VAKT for energy post-trade
VAKT, the London-based blockchain platform targeting post-trade for energy, has seven shareholders in common with komgo. The founding shareholders created a separate company for trade finance so that komgo can additionally target other commodities such as agribusiness and metals.
VAKT started in early 2018 with nine shareholders and an initial funding round of $8.9 million. A second funding round of $9.1 million followed in August after a move of jurisdiction to London. In December three new members—Chevron, Total and Reliance Industries—joined and the third financing of $15 million completed, bringing the total to $33.1 million and an average of $2.75 million per investor.

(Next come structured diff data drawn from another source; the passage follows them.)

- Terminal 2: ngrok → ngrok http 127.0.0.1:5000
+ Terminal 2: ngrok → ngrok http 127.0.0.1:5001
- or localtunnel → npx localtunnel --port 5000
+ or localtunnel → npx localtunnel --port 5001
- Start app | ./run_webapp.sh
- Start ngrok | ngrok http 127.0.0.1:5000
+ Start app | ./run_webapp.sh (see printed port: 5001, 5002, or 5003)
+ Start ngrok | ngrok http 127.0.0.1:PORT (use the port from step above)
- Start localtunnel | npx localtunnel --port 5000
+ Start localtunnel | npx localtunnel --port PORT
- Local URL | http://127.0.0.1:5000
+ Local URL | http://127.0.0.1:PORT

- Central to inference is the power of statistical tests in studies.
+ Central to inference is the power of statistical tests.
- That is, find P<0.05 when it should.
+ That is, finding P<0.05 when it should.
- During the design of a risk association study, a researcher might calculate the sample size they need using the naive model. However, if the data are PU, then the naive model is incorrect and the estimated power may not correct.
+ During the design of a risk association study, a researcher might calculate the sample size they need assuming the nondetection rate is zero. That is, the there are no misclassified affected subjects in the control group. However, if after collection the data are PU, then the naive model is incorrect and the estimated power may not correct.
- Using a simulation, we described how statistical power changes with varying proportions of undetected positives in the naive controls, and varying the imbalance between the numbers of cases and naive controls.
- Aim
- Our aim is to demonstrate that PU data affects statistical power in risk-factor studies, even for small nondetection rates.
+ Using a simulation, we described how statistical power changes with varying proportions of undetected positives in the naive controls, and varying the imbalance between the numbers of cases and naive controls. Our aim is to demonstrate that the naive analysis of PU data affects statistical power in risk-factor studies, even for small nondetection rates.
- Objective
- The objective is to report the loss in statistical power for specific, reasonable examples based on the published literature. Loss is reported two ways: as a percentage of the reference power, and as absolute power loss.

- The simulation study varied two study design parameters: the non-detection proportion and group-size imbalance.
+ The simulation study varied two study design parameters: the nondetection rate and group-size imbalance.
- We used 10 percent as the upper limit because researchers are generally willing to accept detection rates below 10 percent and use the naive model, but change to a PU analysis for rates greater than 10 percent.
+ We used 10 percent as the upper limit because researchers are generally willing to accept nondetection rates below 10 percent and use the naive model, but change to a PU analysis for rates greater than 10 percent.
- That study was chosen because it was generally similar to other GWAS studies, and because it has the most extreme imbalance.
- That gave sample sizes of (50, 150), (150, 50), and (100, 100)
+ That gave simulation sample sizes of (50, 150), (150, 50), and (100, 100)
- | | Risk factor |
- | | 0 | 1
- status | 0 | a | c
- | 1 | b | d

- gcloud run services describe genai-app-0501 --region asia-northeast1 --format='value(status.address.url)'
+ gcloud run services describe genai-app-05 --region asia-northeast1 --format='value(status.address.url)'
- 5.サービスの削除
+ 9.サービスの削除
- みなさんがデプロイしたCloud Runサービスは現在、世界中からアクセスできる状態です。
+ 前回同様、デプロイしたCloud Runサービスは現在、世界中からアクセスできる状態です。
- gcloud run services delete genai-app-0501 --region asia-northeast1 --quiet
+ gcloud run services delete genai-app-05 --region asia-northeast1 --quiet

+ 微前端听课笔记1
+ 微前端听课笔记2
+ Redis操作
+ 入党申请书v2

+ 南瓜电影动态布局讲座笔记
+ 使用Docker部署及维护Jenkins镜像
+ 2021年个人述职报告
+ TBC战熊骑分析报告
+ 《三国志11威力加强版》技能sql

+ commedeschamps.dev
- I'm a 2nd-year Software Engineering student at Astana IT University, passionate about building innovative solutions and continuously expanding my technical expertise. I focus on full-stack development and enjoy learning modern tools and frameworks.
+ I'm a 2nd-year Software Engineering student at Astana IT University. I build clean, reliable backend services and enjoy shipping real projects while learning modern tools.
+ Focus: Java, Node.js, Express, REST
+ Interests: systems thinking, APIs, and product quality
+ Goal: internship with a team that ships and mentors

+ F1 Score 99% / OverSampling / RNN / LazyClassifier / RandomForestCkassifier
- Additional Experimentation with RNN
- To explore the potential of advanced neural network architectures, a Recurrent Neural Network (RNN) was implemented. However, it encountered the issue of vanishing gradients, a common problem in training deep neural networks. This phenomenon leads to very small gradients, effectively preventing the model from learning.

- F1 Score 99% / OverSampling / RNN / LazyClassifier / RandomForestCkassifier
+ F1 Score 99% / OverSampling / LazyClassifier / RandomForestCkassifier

The first two rounds cost between $33 and $34 per share (adjusted for share split). But the December share issue cost four times more at a price of $137.86 per share. Most of the original shareholders hold just under 10% for which they paid roughly $2.17m. Société Générale invested $1 million for a 4.6% stake. And the new shareholders each paid $5 million for a 5.56% holding.
B3i for insurance
The Blockchain Insurance Industry Initiative (B3i) incorporated in Zurich in March 2018. Three insurers and two reinsurers started B3i in October 2016. It expanded to 15 founding members in 2017, and 13 of those members were involved in the incorporation. The founding share capital was 6.3 million Swiss Francs ($6.4m), of which 4.5 million Swiss Francs ($4.5m) related to intellectual property (IP) developed before incorporation.
CMO Ken Marke explained that the 13 shareholders “converted their IP ownership which was one-fifteenth into shares. The two that did not convert their IP into shares will be compensated, but only once the funding is completed.” However, two of the 13 shareholders did not contribute towards the cash injection at incorporation, so they have a slightly smaller shareholding.
That gives an average shareholder commitment of 492,000 Swiss Francs ($497,000) to date. However, the company is currently in the advanced stages of a second funding round. Depending on how much any current or new shareholder invests, the equity is likely to be less equally spread going forward.
One might expect that not all members are created equal. However, several enterprise blockchains demonstrate a desire to give shareholders as equal treatment as possible. And in some cases, early seed investors are only receiving basic compensation and tend to have an equal shareholding. But going forward, as each shareholder commits varying amounts of cash, the even spread of equity will not be maintained. For VAKT, later entrants are already paying far more.
Furthermore, some enterprise blockchains such as we.trade claim to be “utilities”. Here the shareholder’s primary motivation is to leverage the technology for internal benefits rather than for the blockchain company to become hugely profitable. As the shareholder base expands beyond core customers, the demands on these “utilities” particularly concerning return on investment may evolve.
At the end of the day, everyone is after a return on investment. And it stands to reason that those members who took greater risk will also reap greater rewards when these platforms take off, and the rewards start coming in.